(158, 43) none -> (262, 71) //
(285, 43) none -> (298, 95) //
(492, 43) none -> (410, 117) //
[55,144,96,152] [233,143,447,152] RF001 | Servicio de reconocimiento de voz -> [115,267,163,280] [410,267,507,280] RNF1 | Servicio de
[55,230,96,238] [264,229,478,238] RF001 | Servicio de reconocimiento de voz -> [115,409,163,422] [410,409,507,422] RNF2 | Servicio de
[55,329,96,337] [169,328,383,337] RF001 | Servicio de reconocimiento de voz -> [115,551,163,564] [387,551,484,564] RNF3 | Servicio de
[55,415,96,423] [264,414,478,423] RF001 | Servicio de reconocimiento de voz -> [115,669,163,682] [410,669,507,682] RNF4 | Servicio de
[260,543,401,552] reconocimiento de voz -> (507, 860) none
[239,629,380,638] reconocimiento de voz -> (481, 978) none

======

-- YOUR INSTRUCTIONS --
Return a word-for-word copy of the lines above from the one holding "(492, 43) none -> (410, 117) //" through the one holding "[260,543,401,552] reconocimiento de", with both of them included and nothing besides.

-- RESPONSE TO THE EXERCISE --
(492, 43) none -> (410, 117) //
[55,144,96,152] [233,143,447,152] RF001 | Servicio de reconocimiento de voz -> [115,267,163,280] [410,267,507,280] RNF1 | Servicio de
[55,230,96,238] [264,229,478,238] RF001 | Servicio de reconocimiento de voz -> [115,409,163,422] [410,409,507,422] RNF2 | Servicio de
[55,329,96,337] [169,328,383,337] RF001 | Servicio de reconocimiento de voz -> [115,551,163,564] [387,551,484,564] RNF3 | Servicio de
[55,415,96,423] [264,414,478,423] RF001 | Servicio de reconocimiento de voz -> [115,669,163,682] [410,669,507,682] RNF4 | Servicio de
[260,543,401,552] reconocimiento de voz -> (507, 860) none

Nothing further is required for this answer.